Dorris, who was 24 at the time, told the Guardian that Trump forcefully gripped her in such a way that she could not escape while he groped her.
“He just shoved his tongue down my throat and I was pushing him off,” Dorris alleged to the Guardian in an interview published Thursday. “And then that’s when his grip became tighter and his hands were very gropey and all over my butt, my breasts, my back, everything.”
Dorris told the Guardian that Trump accosted her outside the bathroom in his VIP box at the U.S. Open in New York in September 1997.
“I was in his grip, and I couldn’t get out of it,” Dorris told the Guardian. She recalled telling Trump “no, please stop” but “he didn’t care.”
“I felt violated, obviously,” Dorris said.
Dorris documented as evidence her ticket to the US Open and six photos of her together with Trump, who was then dealing in real estate and married to his second wife, Marla Maples.
Dorris said her then-boyfriend Jason Binn, who at the time regarded Trump as his “best friend,” took her to meet Trump at his office in Trump Tower in Midtown Manhattan, on Friday, Sept. 5, before they went together to the US Open and were joined by other friends of Trump in his private box.
“He came on very strong right away,” Dorris said of Trump. “It seemed typical of a certain guy, people who just feel like they’re entitled to do what they want … even though I was there with my boyfriend.”
Several people she told about the alleged incident, including a friend in New York and the former model’s own mother, have also backed up her claims.
Dorris told the Guardian that she called both immediately after the incident. A therapist and friends who were also privy to the alleged encounter also recounted details from the incident that matched Dorris’ retelling of the incident to the Guardian.

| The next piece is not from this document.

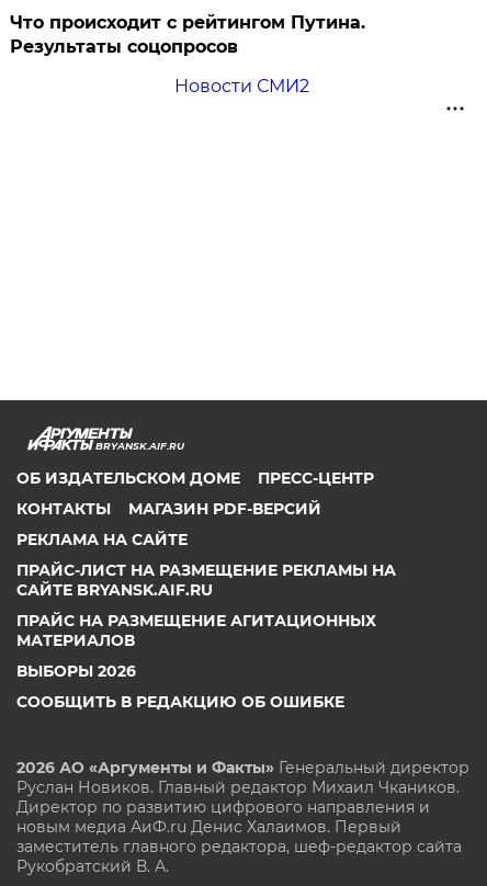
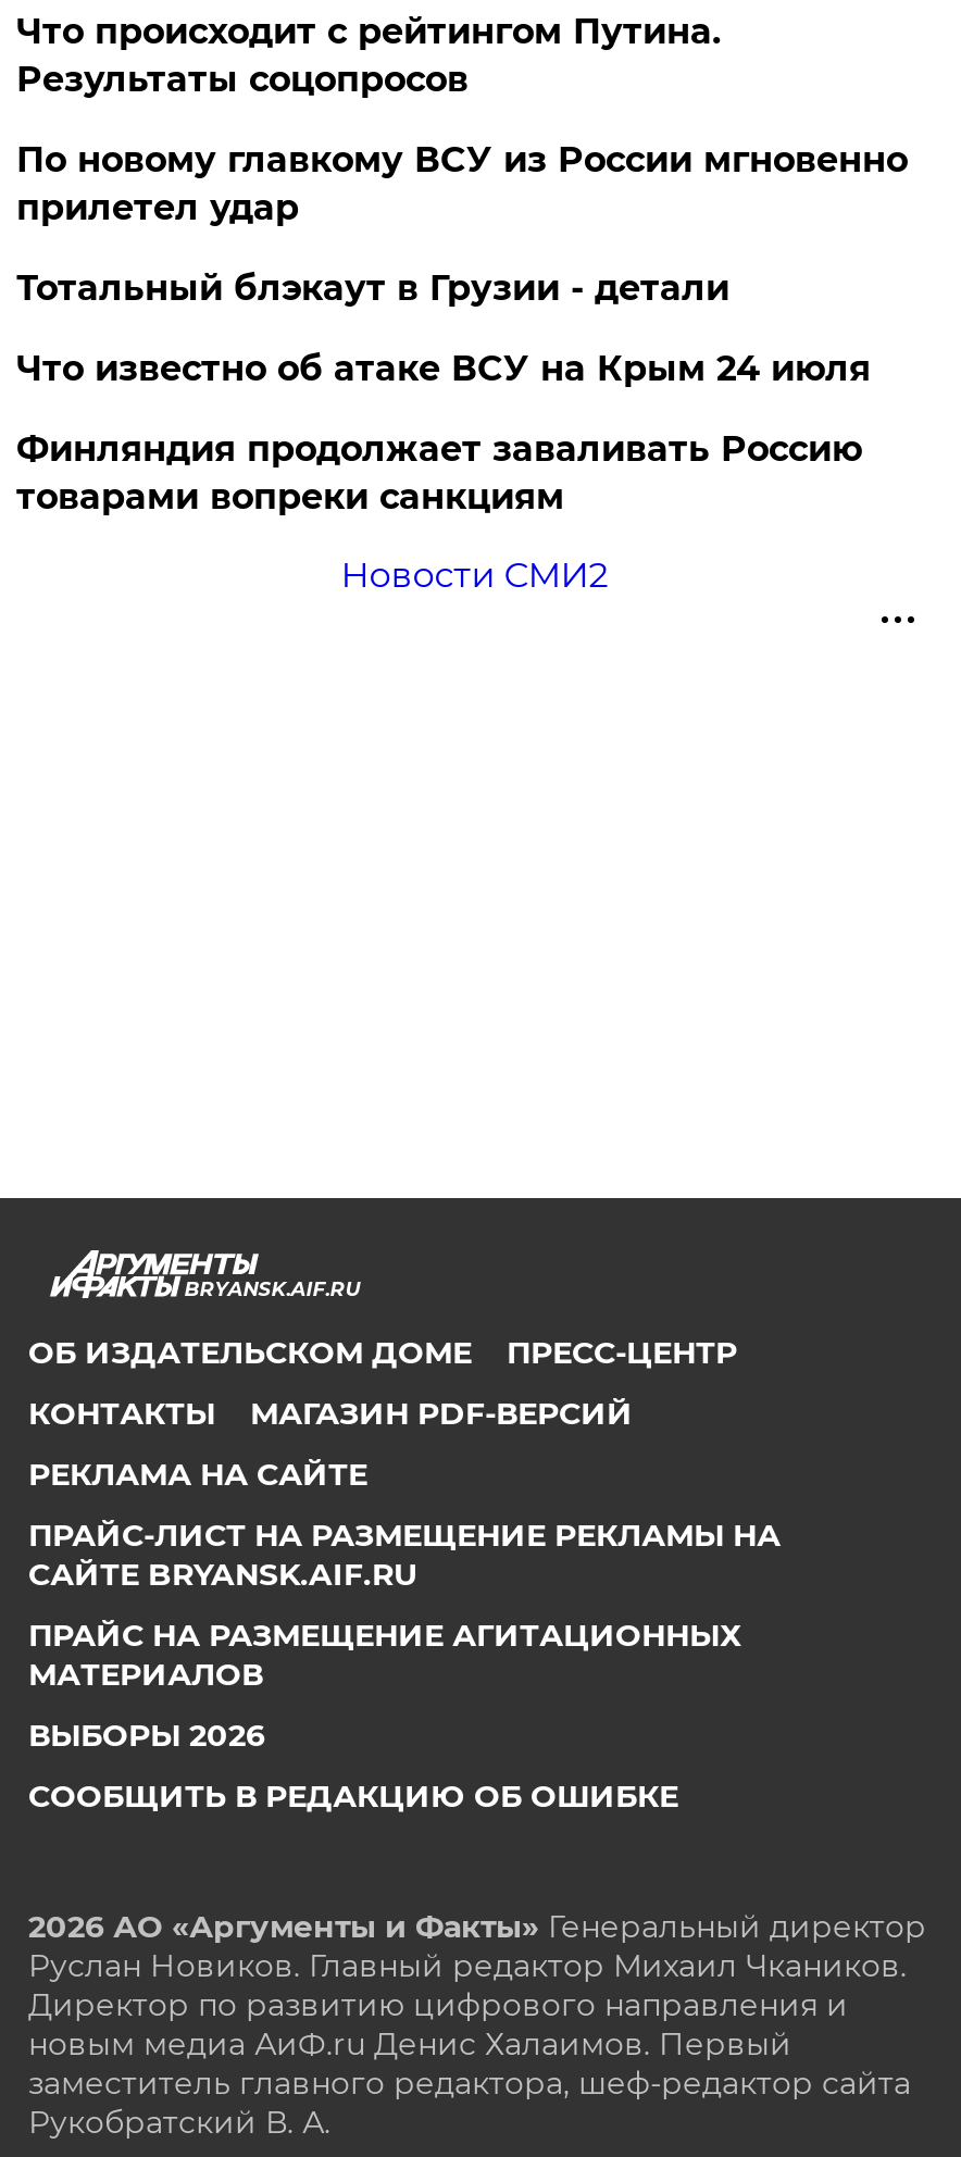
none -> [16,139,908,517] По новому главкому ВСУ из России мгновенно | прилетел удар | Тотальный блэкаут в Грузии - детали | Что известно об атаке ВСУ на Крым 24 июля | Финляндия продолжает заваливать Россию | товарами вопреки санкциям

Dorris, who is now a mother of two, said she had considered speaking publicly about the incident in 2016, when several women leveled similar accusations against Trump when he launched his first bid for president. She opted not to share her story at that time because of fears that her family might be harmed as a result.
As her daughters become teenagers, her attitude has changed.
“I’d rather be a role model. I want them to see that I didn’t stay quiet, that I stood up to somebody who did something that was unacceptable.”
Sound familiar?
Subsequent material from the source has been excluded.